►

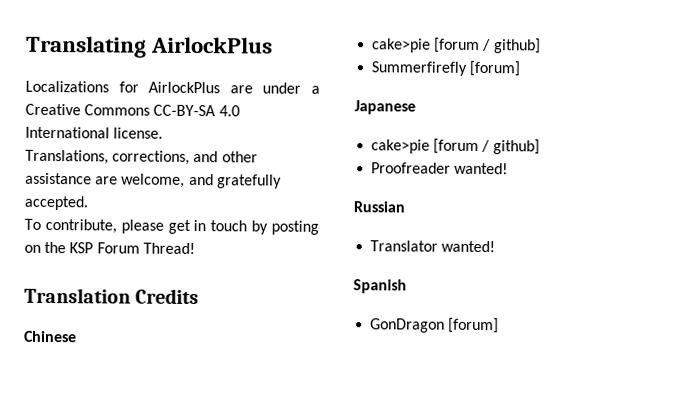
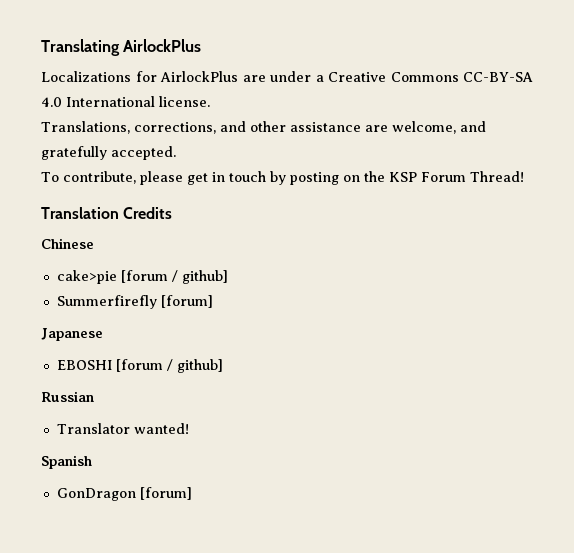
[371,138,540,155] [371,162,509,175] cake>pie [forum / github] // Proofreader wanted! -> [56,359,223,373] EBOSHI [forum / github]

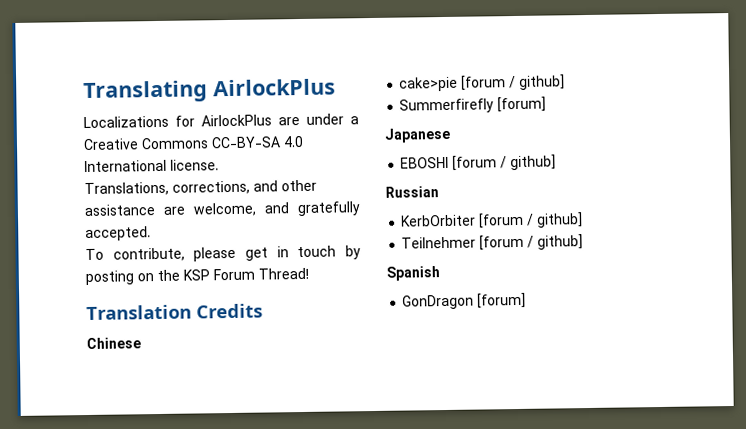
[56,423,189,434] Translator wanted! -> [401,212,584,229] [401,234,584,251] KerbOrbiter [forum / github] // Teilnehmer [forum / github]

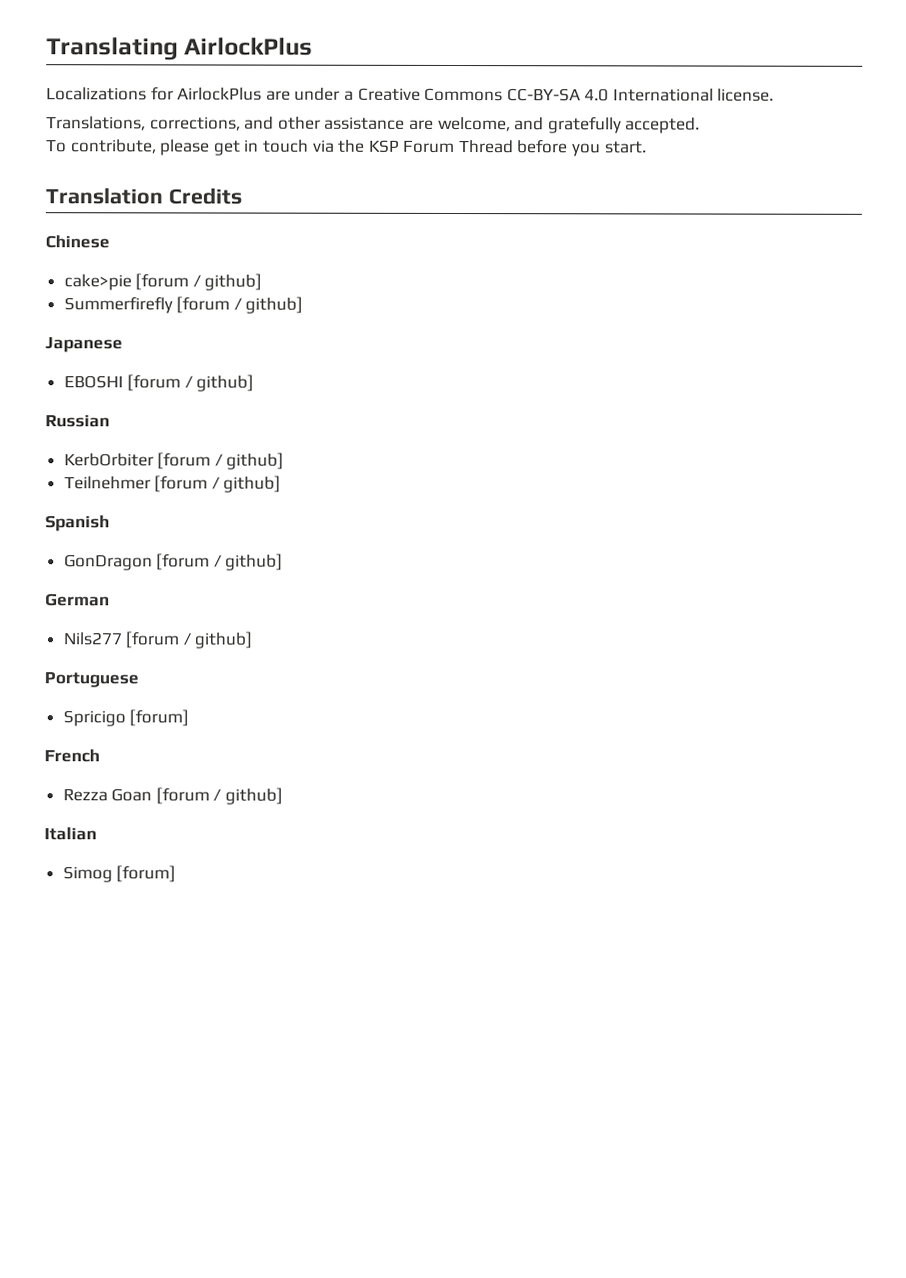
[345,245,361,260] [85,267,309,286] by posting on the KSP Forum Thread! -> [312,139,647,157] via the KSP Forum Thread before you start.
[497,96,547,113] [forum] -> [176,296,304,314] [forum / github]
(475, 302) none -> [156,553,284,571] [45,593,110,607] [62,631,254,649] [44,671,139,688] [62,709,190,727] [44,749,100,763] [62,787,284,805] [44,827,97,841] [62,866,113,883] [forum / github] // German // Nils277 [forum / github] // Portuguese // Spricigo [forum] // French // Rezza Goan [forum / github] // Italian // Simog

◄

Once the pictures are set aside, transcribe the remaining lines above exactly.

▸ **Written solution**
[371,138,540,155] [371,162,509,175] cake>pie [forum / github] // Proofreader wanted! -> [56,359,223,373] EBOSHI [forum / github]

[56,423,189,434] Translator wanted! -> [401,212,584,229] [401,234,584,251] KerbOrbiter [forum / github] // Teilnehmer [forum / github]

[345,245,361,260] [85,267,309,286] by posting on the KSP Forum Thread! -> [312,139,647,157] via the KSP Forum Thread before you start.
[497,96,547,113] [forum] -> [176,296,304,314] [forum / github]
(475, 302) none -> [156,553,284,571] [45,593,110,607] [62,631,254,649] [44,671,139,688] [62,709,190,727] [44,749,100,763] [62,787,284,805] [44,827,97,841] [62,866,113,883] [forum / github] // German // Nils277 [forum / github] // Portuguese // Spricigo [forum] // French // Rezza Goan [forum / github] // Italian // Simog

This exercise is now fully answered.